Normalize heterogeneous warehouse sensor events into a single sparse state-update stream, then let HST schedule only the affected computation. Once events are normalized, HST doesn't care whether a change came from a camera, an RFID antenna, or a barcode scanner.

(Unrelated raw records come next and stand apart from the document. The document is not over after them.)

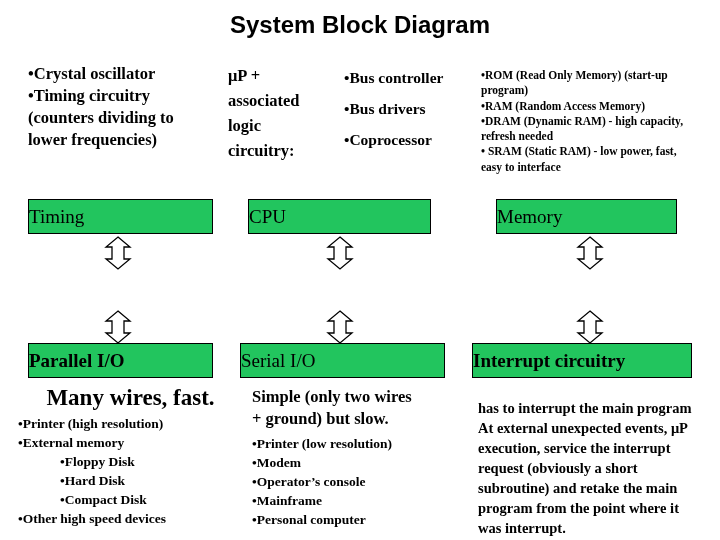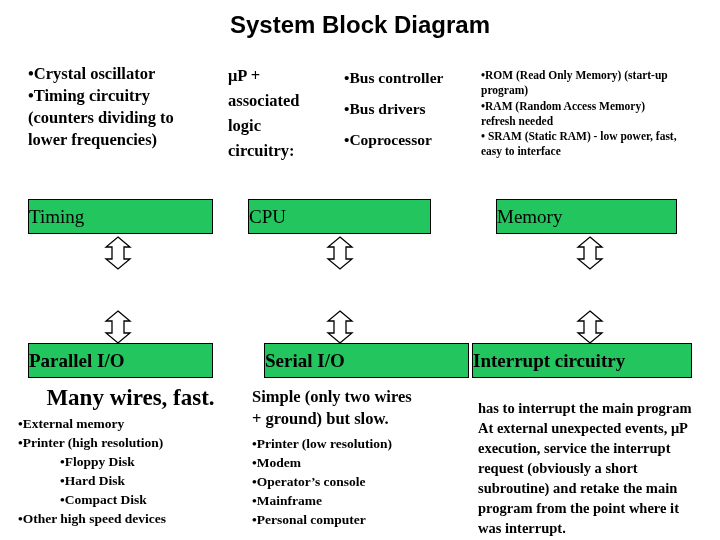--- a/index.html
+++ b/index.html
@@ -110,6 +110,7 @@
     <div class="row">•ROM (Read Only Memory)  (start-up</div>
     <div class="row">program)</div>
     <div class="row">•RAM (Random Access Memory)</div>
+    <div class="row">•DRAM (Dynamic RAM) - high capacity,</div>
     <div class="row">refresh needed</div>
     <div class="row">• SRAM (Static RAM) - low power, fast,</div>
     <div class="row">easy to interface</div>

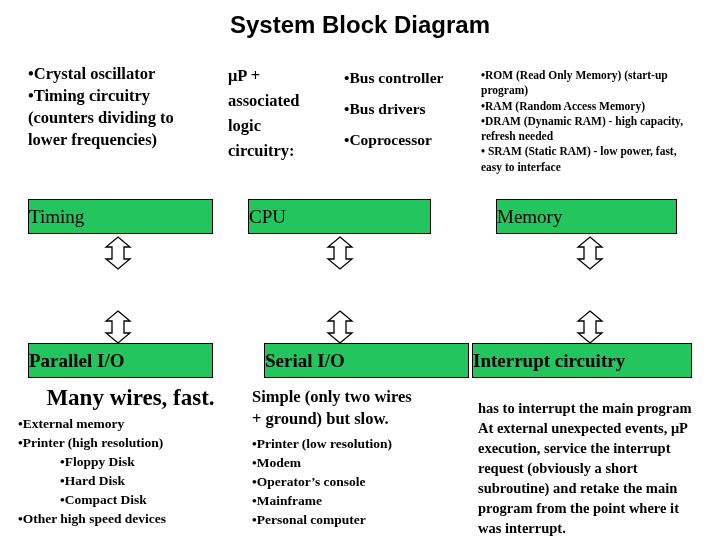--- a/index.html
+++ b/index.html
@@ -50,7 +50,7 @@
   #box-cpu       { left:248px; top:199px; width:183px; height:35px; }
   #box-memory    { left:496px; top:199px; width:181px; height:35px; }
   #box-parallel  { left:28px;  top:343px; width:185px; height:35px; font-weight:bold; }
-  #box-serial    { left:240px; top:343px; width:205px; height:35px; font-weight:bold;margin-left:24px; }
+  #box-serial    { left:240px; top:343px; width:205px; height:35px; font-weight:normal; }
   #box-interrupt { left:472px; top:343px; width:220px; height:35px; font-weight:bold; }
 
   

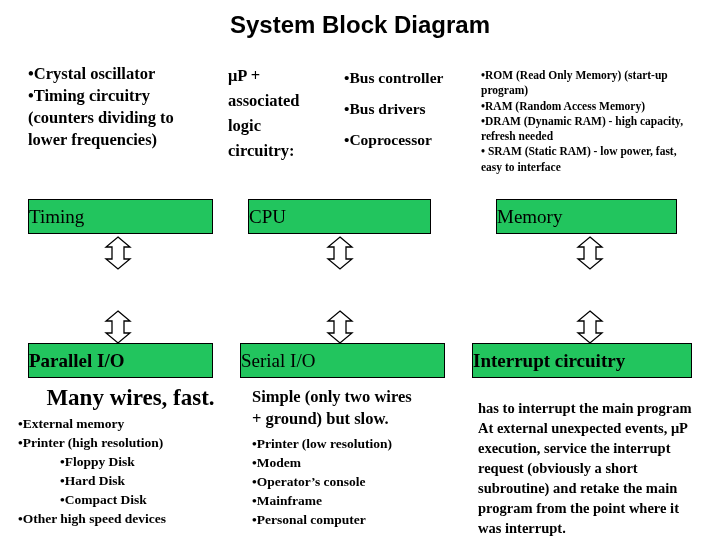--- a/index.html
+++ b/index.html
@@ -172,8 +172,8 @@
   <div class="txt bot-a">
     <div class="bot-head" style="text-align:center;">Many wires, fast.</div>
     <div class="bot-list" style="margin-top:4px;">
+      <div>•Printer (high resolution)</div>
       <div>•External memory</div>
-      <div>•Printer (high resolution)</div>
       <div class="indent">•Floppy Disk</div>
       <div class="indent">•Hard Disk</div>
       <div class="indent">•Compact Disk</div>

A warehouse has M state cells; analytics operator
A (M→N) maps state to derived quantities. Each tick a sparse batch of
events perturbs cells by dx; we recompute A·(x+dx) as a
full mat-vec vs HST scheduled delta.
| event mix | dirty cells/tick | dirty tiles/tick | full recompute | HST scheduled | speedup |
|---|---|---|---|---|---|
| rfid_sparse | 14.3 | 2.0 | 556.7 ms | 56.2 ms | 9.91× |
| barcode_station | 21.3 | 3.0 | 558.6 ms | 81.9 ms | 6.82× |
| asset_location | 28.4 | 4.0 | 558.1 ms | 97.9 ms | 5.70× |
| mixed_warehouse | 42.5 | 6.0 | 561.1 ms | 141.2 ms | 3.97× |
| camera_light | 87.6 | 16.0 | 570.6 ms | 328.9 ms | 1.73× |
| camera_heavy | 240.9 | 62.9 | 576.9 ms | 1245.9 ms | 0.46× |
Answers "hundreds of barcode readers + RF antennas vs cameras":
→ RFID / barcode / asset location: 5–10× — sparse, tile-local, HST's home turf.
→ blended + light camera analytics: ~2–4×.
→ dense per-frame camera object churn: <1× — the dirty set stops being sparse; full recompute wins.
Mirrors the measured RTSP-CV finding. Every path validated rel_err ≈ 1e-16 against full recompute.